═══ WORKING DATA

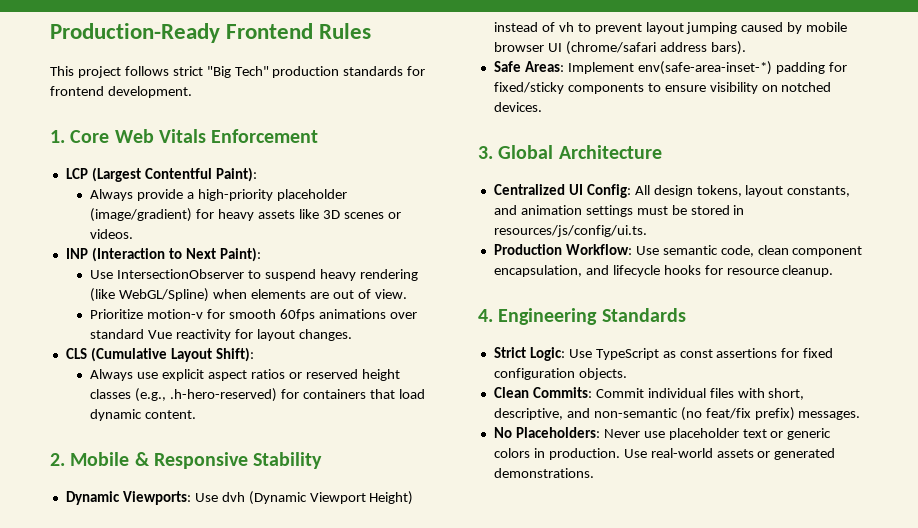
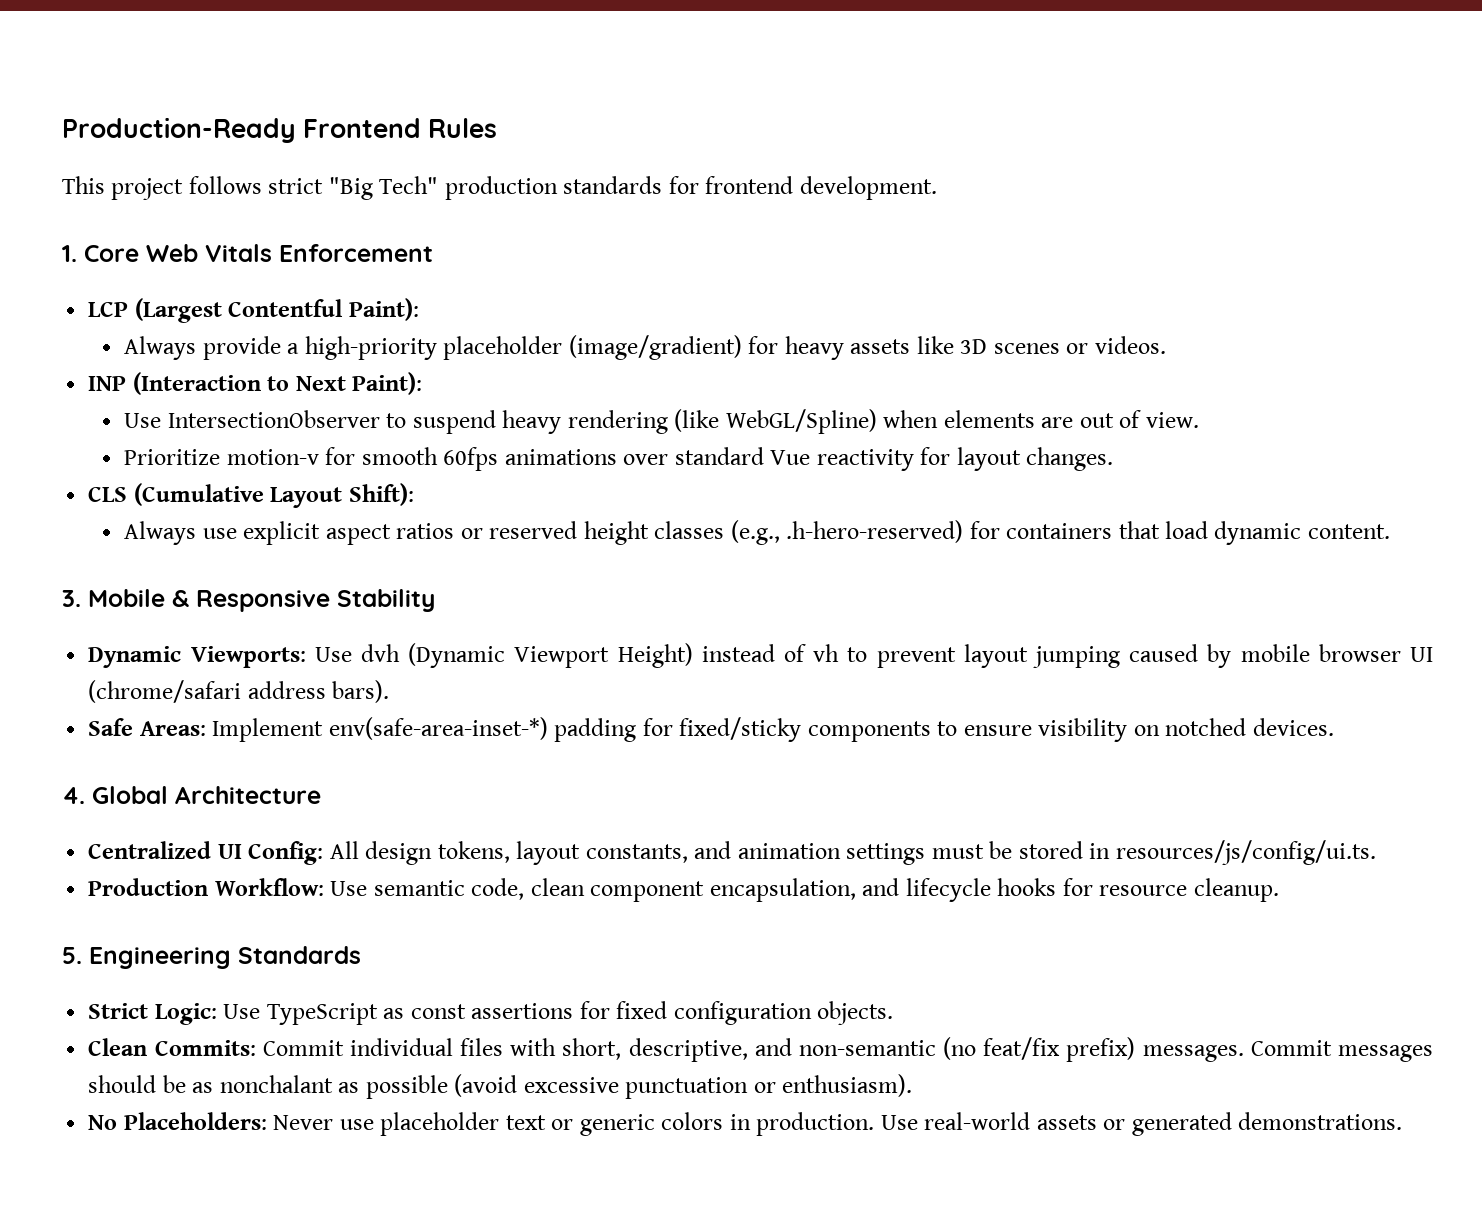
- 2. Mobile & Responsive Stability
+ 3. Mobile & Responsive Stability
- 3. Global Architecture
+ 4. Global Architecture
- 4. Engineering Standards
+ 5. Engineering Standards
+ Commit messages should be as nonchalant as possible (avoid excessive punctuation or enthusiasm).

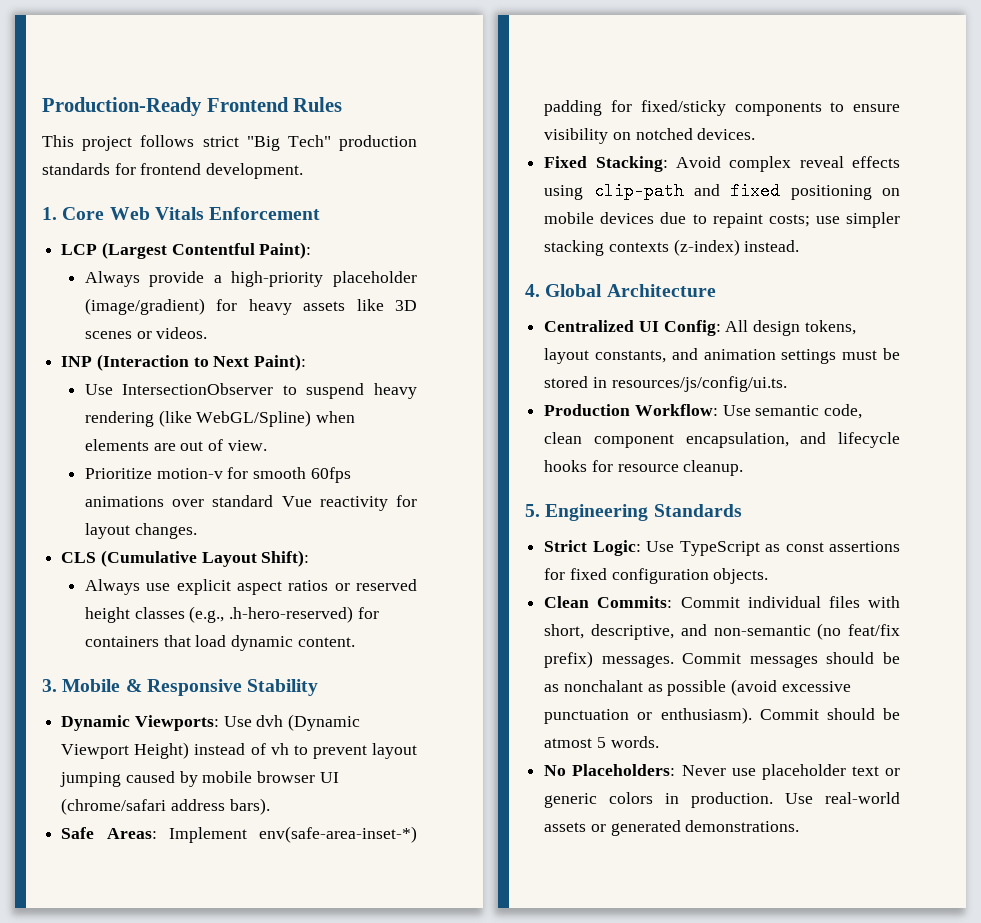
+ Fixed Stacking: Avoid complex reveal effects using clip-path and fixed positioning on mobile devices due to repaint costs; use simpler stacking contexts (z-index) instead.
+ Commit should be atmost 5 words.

══════

Begin at the line containing "5. Engineering Standards" and copy every line through the end of the data above exactly, omitting the pictures.

* **TASK SOLUTION**
+ 5. Engineering Standards
+ Commit messages should be as nonchalant as possible (avoid excessive punctuation or enthusiasm).

+ Fixed Stacking: Avoid complex reveal effects using clip-path and fixed positioning on mobile devices due to repaint costs; use simpler stacking contexts (z-index) instead.
+ Commit should be atmost 5 words.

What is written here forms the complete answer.